WORK INSTRUCTION: How many of the lines below have the word "Richmond" in them? The answer is that number and nothing more.

Stored entries
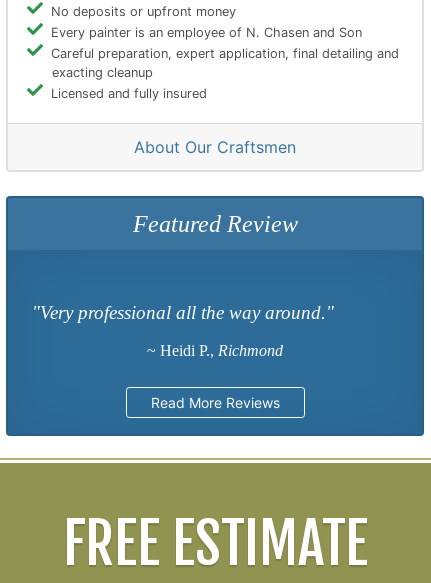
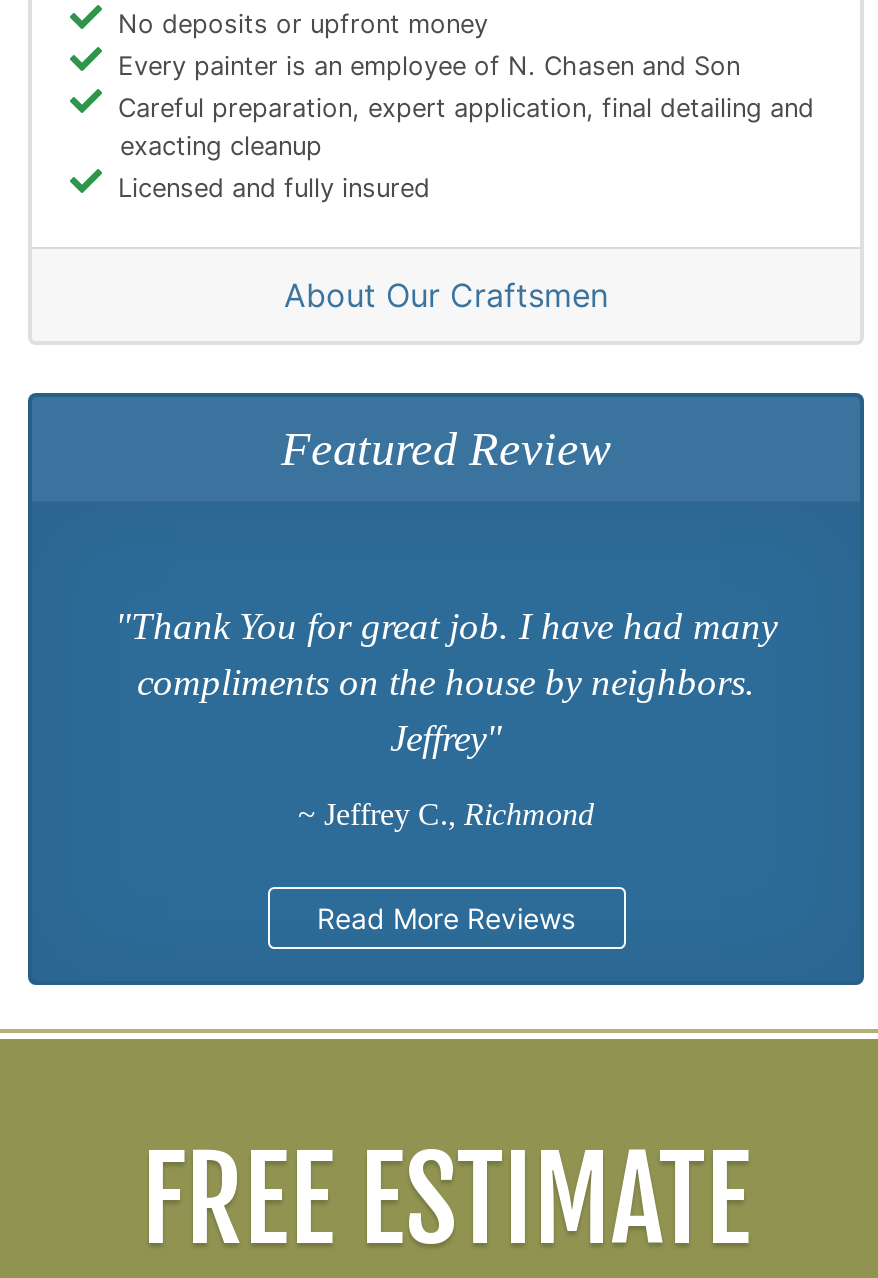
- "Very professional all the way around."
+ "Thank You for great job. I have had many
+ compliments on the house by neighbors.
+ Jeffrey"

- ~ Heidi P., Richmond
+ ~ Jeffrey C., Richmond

RESPONSE TO THE EXERCISE: 2